Below are some records; reproduce them exactly.

Change detection outputs:
=== Begin Enclosure ===
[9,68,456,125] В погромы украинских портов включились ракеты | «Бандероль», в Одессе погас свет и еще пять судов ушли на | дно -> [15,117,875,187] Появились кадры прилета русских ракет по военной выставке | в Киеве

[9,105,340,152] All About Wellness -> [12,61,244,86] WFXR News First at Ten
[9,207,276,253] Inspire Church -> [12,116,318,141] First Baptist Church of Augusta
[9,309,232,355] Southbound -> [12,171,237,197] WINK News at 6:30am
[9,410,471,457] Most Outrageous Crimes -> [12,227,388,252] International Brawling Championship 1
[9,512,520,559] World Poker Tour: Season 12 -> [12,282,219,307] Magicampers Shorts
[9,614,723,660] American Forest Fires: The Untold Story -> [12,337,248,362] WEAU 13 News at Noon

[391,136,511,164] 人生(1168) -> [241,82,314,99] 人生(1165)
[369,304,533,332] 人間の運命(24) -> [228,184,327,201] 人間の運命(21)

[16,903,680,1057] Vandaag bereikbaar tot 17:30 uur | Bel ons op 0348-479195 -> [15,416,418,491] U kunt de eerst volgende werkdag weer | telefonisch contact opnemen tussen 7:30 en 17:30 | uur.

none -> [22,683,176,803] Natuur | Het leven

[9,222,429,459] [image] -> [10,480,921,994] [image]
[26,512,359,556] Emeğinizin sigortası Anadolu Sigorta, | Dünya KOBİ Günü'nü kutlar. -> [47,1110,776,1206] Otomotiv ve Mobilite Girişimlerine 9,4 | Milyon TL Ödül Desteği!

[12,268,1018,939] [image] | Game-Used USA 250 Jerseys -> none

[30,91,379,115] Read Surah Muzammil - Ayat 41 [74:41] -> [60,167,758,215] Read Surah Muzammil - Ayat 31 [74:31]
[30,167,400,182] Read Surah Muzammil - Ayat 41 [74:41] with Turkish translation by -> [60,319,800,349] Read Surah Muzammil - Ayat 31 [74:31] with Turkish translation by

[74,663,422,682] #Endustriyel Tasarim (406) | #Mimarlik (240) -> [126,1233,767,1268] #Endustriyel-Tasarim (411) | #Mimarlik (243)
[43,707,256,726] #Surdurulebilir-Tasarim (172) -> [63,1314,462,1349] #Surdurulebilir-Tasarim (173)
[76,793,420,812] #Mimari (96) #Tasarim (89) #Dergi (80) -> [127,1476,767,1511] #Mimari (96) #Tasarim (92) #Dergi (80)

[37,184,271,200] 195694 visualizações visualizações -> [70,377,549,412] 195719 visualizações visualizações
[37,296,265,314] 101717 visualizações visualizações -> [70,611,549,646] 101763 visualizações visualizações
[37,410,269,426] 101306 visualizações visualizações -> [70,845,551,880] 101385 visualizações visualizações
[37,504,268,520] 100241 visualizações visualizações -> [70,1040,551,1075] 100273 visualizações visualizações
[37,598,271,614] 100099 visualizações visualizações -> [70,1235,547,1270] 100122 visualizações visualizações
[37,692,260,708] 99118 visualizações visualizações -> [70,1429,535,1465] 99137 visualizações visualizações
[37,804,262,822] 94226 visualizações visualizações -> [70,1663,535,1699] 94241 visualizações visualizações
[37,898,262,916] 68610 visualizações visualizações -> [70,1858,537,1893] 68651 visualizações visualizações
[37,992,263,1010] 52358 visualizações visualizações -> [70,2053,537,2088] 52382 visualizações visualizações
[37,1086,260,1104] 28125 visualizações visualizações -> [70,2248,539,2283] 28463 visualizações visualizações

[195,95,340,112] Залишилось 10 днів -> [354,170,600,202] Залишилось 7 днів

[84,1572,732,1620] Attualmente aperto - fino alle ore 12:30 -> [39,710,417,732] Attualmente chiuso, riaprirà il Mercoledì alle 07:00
=== End Enclosure ===
- **Exercise output**:
[9,68,456,125] В погромы украинских портов включились ракеты | «Бандероль», в Одессе погас свет и еще пять судов ушли на | дно -> [15,117,875,187] Появились кадры прилета русских ракет по военной выставке | в Киеве

[9,105,340,152] All About Wellness -> [12,61,244,86] WFXR News First at Ten
[9,207,276,253] Inspire Church -> [12,116,318,141] First Baptist Church of Augusta
[9,309,232,355] Southbound -> [12,171,237,197] WINK News at 6:30am
[9,410,471,457] Most Outrageous Crimes -> [12,227,388,252] International Brawling Championship 1
[9,512,520,559] World Poker Tour: Season 12 -> [12,282,219,307] Magicampers Shorts
[9,614,723,660] American Forest Fires: The Untold Story -> [12,337,248,362] WEAU 13 News at Noon

[391,136,511,164] 人生(1168) -> [241,82,314,99] 人生(1165)
[369,304,533,332] 人間の運命(24) -> [228,184,327,201] 人間の運命(21)

[16,903,680,1057] Vandaag bereikbaar tot 17:30 uur | Bel ons op 0348-479195 -> [15,416,418,491] U kunt de eerst volgende werkdag weer | telefonisch contact opnemen tussen 7:30 en 17:30 | uur.

none -> [22,683,176,803] Natuur | Het leven

[9,222,429,459] [image] -> [10,480,921,994] [image]
[26,512,359,556] Emeğinizin sigortası Anadolu Sigorta, | Dünya KOBİ Günü'nü kutlar. -> [47,1110,776,1206] Otomotiv ve Mobilite Girişimlerine 9,4 | Milyon TL Ödül Desteği!

[12,268,1018,939] [image] | Game-Used USA 250 Jerseys -> none

[30,91,379,115] Read Surah Muzammil - Ayat 41 [74:41] -> [60,167,758,215] Read Surah Muzammil - Ayat 31 [74:31]
[30,167,400,182] Read Surah Muzammil - Ayat 41 [74:41] with Turkish translation by -> [60,319,800,349] Read Surah Muzammil - Ayat 31 [74:31] with Turkish translation by

[74,663,422,682] #Endustriyel Tasarim (406) | #Mimarlik (240) -> [126,1233,767,1268] #Endustriyel-Tasarim (411) | #Mimarlik (243)
[43,707,256,726] #Surdurulebilir-Tasarim (172) -> [63,1314,462,1349] #Surdurulebilir-Tasarim (173)
[76,793,420,812] #Mimari (96) #Tasarim (89) #Dergi (80) -> [127,1476,767,1511] #Mimari (96) #Tasarim (92) #Dergi (80)

[37,184,271,200] 195694 visualizações visualizações -> [70,377,549,412] 195719 visualizações visualizações
[37,296,265,314] 101717 visualizações visualizações -> [70,611,549,646] 101763 visualizações visualizações
[37,410,269,426] 101306 visualizações visualizações -> [70,845,551,880] 101385 visualizações visualizações
[37,504,268,520] 100241 visualizações visualizações -> [70,1040,551,1075] 100273 visualizações visualizações
[37,598,271,614] 100099 visualizações visualizações -> [70,1235,547,1270] 100122 visualizações visualizações
[37,692,260,708] 99118 visualizações visualizações -> [70,1429,535,1465] 99137 visualizações visualizações
[37,804,262,822] 94226 visualizações visualizações -> [70,1663,535,1699] 94241 visualizações visualizações
[37,898,262,916] 68610 visualizações visualizações -> [70,1858,537,1893] 68651 visualizações visualizações
[37,992,263,1010] 52358 visualizações visualizações -> [70,2053,537,2088] 52382 visualizações visualizações
[37,1086,260,1104] 28125 visualizações visualizações -> [70,2248,539,2283] 28463 visualizações visualizações

[195,95,340,112] Залишилось 10 днів -> [354,170,600,202] Залишилось 7 днів

[84,1572,732,1620] Attualmente aperto - fino alle ore 12:30 -> [39,710,417,732] Attualmente chiuso, riaprirà il Mercoledì alle 07:00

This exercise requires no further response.